*DATA TO USE:*
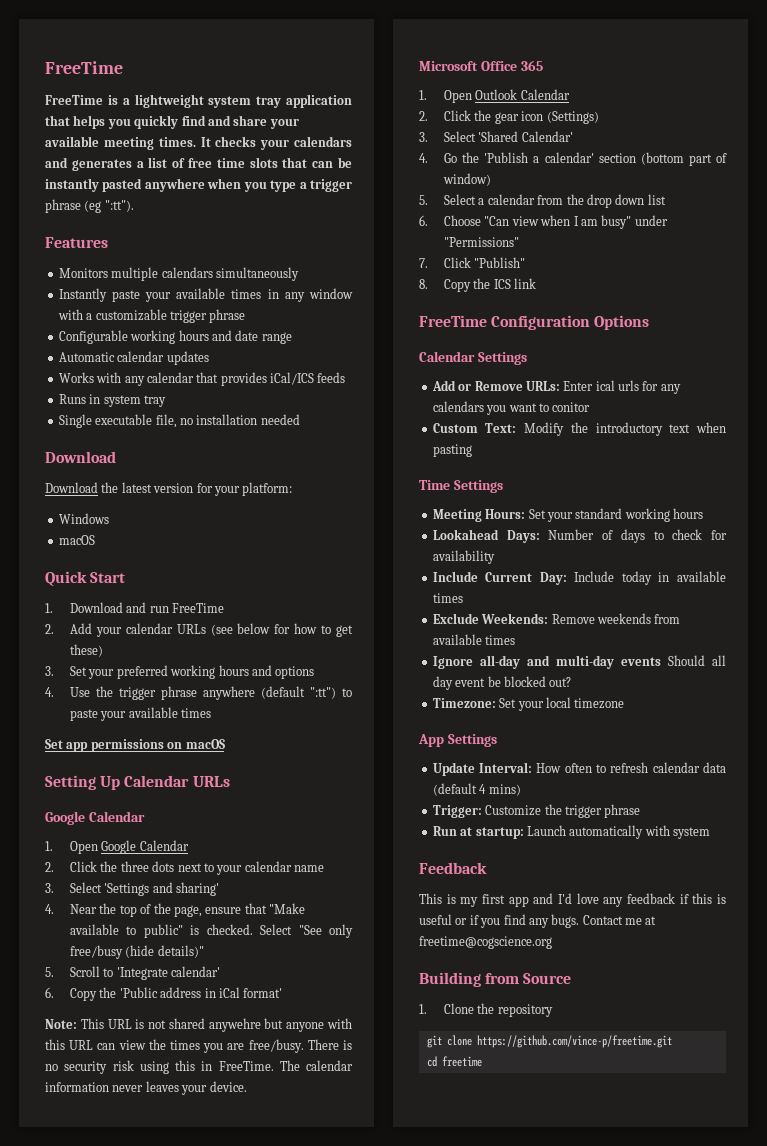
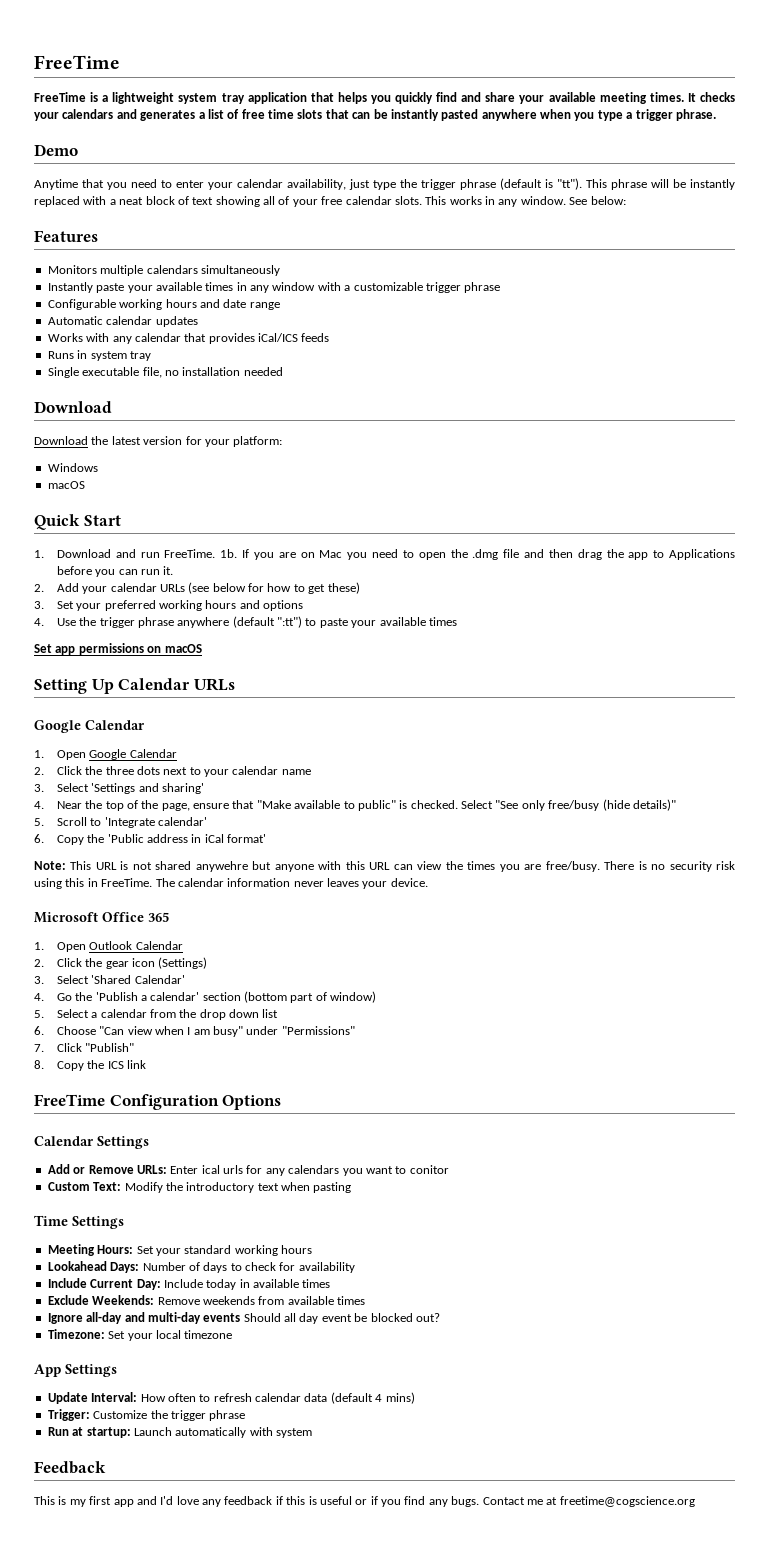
- It checks your calendars and generates a list of free time slots that can be instantly pasted anywhere when you type a trigger phrase (eg ":tt").
+ It checks your calendars and generates a list of free time slots that can be instantly pasted anywhere when you type a trigger phrase.
+ Demo
+ Anytime that you need to enter your calendar availability, just type the trigger phrase (default is "tt"). This phrase will be instantly replaced with a neat block of text showing all of your free calendar slots. This works in any window. See below:
- 1. Download and run FreeTime
+ 1. Download and run FreeTime. 1b. If you are on Mac you need to open the .dmg file and then drag the app to Applications before you can run it.
- Building from Source
- 1. Clone the repository
- git clone https://github.com/vince-p/freetime.git
- cd freetime

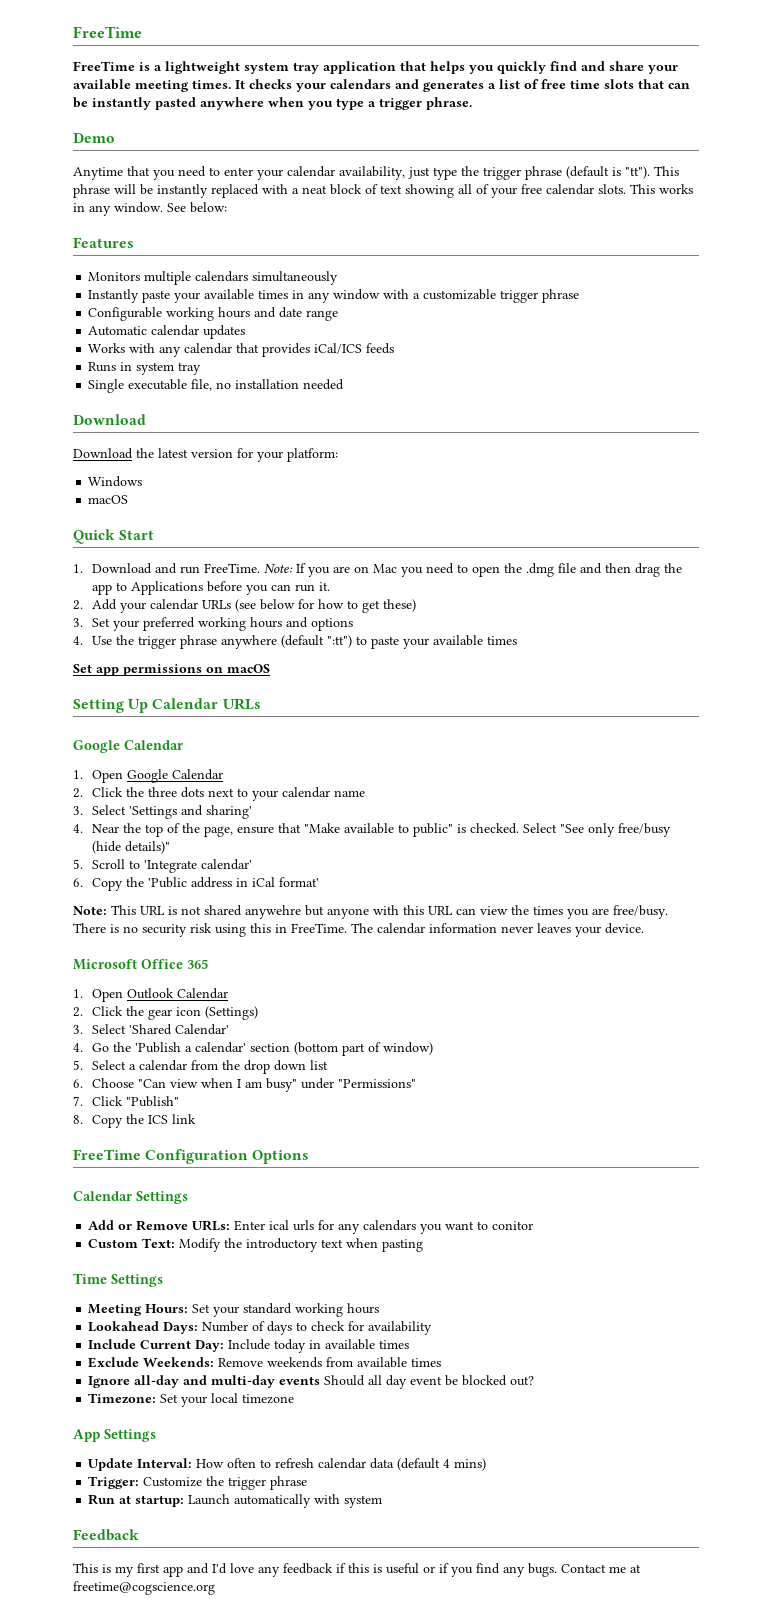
- 1b. If you are on Mac you need to open the .dmg file and then drag the app to Applications before you can run it.
+ Note: If you are on Mac you need to open the .dmg file and then drag the app to Applications before you can run it.

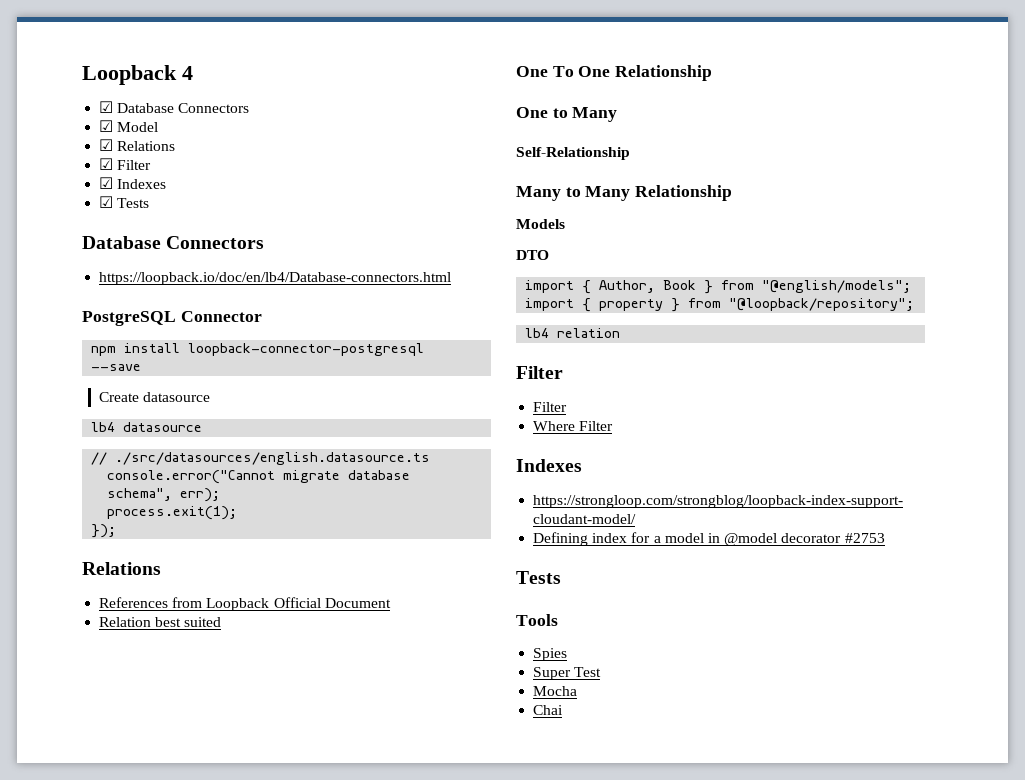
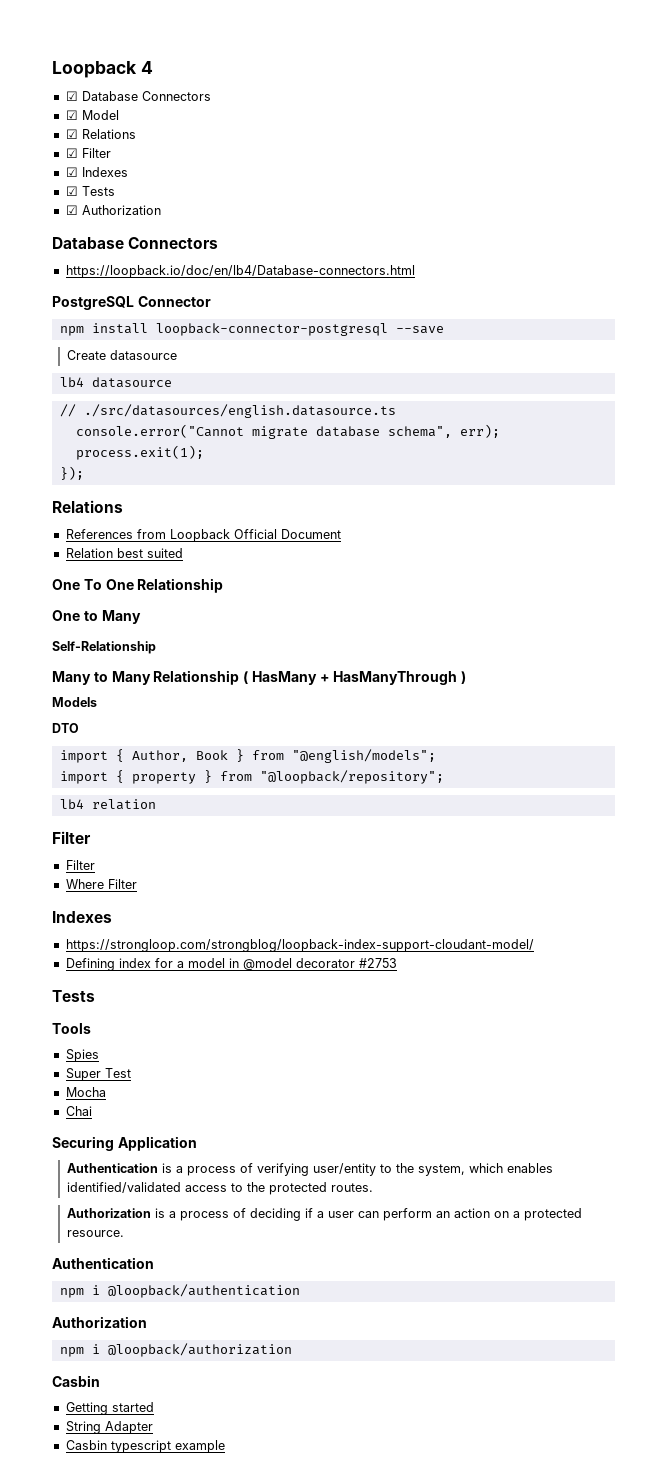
+ ☑ Authorization
- Many to Many Relationship
+ Many to Many Relationship ( HasMany + HasManyThrough )
+ Securing Application
+ Authentication is a process of verifying user/entity to the system, which enables identified/validated access to the protected routes.
+ Authorization is a process of deciding if a user can perform an action on a protected resource.
+ Authentication
+ npm i @loopback/authentication
+ Authorization
+ npm i @loopback/authorization
+ Casbin
+ Getting started
+ String Adapter
+ Casbin typescript example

*GOAL OF THE EXERCISE:*
Lines from the one containing "- Many to Many Relationship" through the final line of the entries are the only ones to print, and each must match exactly.

*ANSWER TO THIS TASK:*
- Many to Many Relationship
+ Many to Many Relationship ( HasMany + HasManyThrough )
+ Securing Application
+ Authentication is a process of verifying user/entity to the system, which enables identified/validated access to the protected routes.
+ Authorization is a process of deciding if a user can perform an action on a protected resource.
+ Authentication
+ npm i @loopback/authentication
+ Authorization
+ npm i @loopback/authorization
+ Casbin
+ Getting started
+ String Adapter
+ Casbin typescript example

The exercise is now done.